ASSIGNED TASK:
For each line in the records that contains "button", make a copy.

——————————

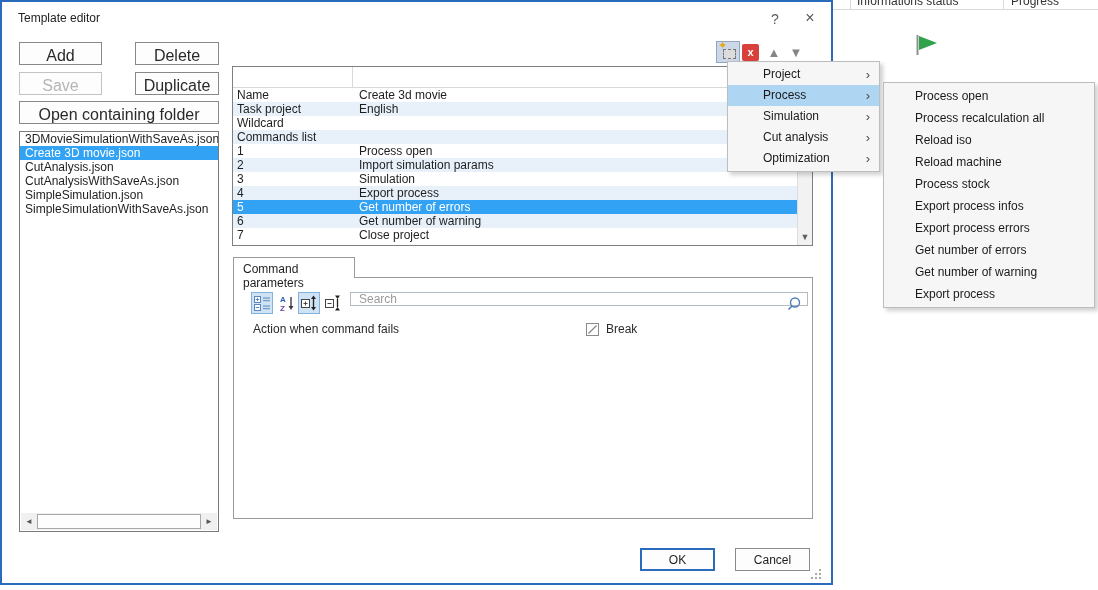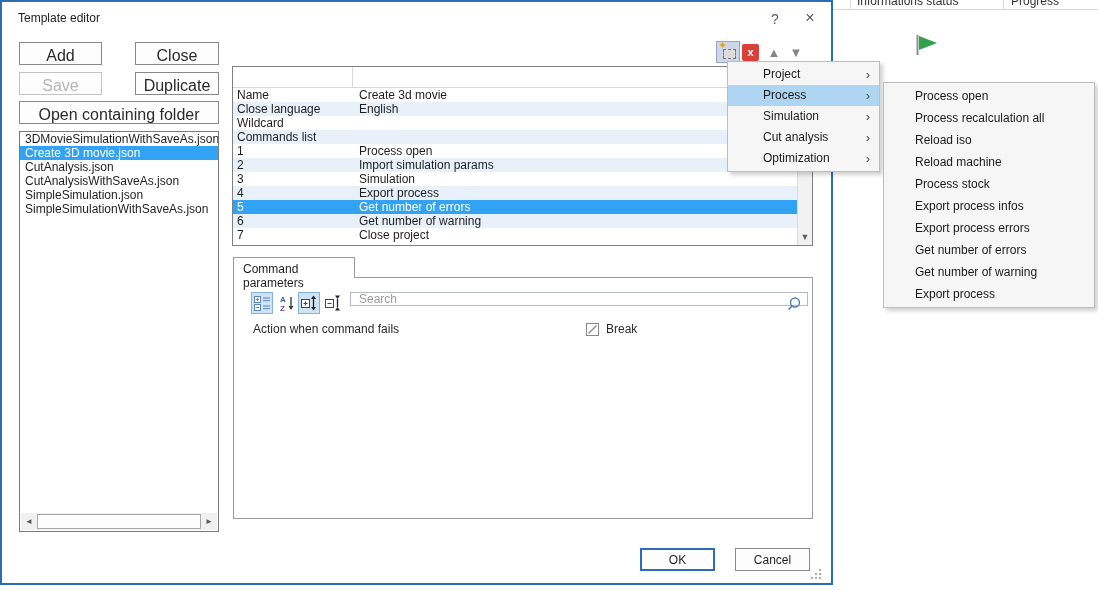--- a/index.html
+++ b/index.html
@@ -132,21 +132,21 @@
       <polygon points="4,1 22,8 4,15" fill="#2fa24b"></polygon>
     </svg>
   </div>
 
   <div class="dialog">
     <span class="dlg-title">Template editor</span>
     <button class="cap-btn btn-help">?</button>
     <button class="cap-btn btn-close">×</button>
 
     <div class="pbtn btn-add">Add</div>
-    <div class="pbtn btn-delete">Close</div>
+    <div class="pbtn btn-delete">Delete</div>
     <div class="pbtn btn-save">Save</div>
     <div class="pbtn btn-duplicate">Duplicate</div>
     <div class="pbtn btn-folder">Open containing folder</div>
 
     <div class="tlist">
       <div>
 
 
           <div class="tl-item">
             <span>3DMovieSimulationWithSaveAs.json</span>
@@ -193,21 +193,21 @@
         <div class="th2"></div>
       </div>
       <div>
 
           <div class="trow">
             <div class="key">Name</div>
             <div class="val">Create 3d movie</div>
           </div>
 
           <div class="trow alt">
-            <div class="key">Close language</div>
+            <div class="key">Task project</div>
             <div class="val">English</div>
           </div>
 
           <div class="trow">
             <div class="key">Wildcard</div>
             <div class="val"></div>
           </div>
 
           <div class="trow alt">
             <div class="key">Commands list</div>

——————————

RESULT OF THE TASK:
     <button class="cap-btn btn-help">?</button>
     <button class="cap-btn btn-close">×</button>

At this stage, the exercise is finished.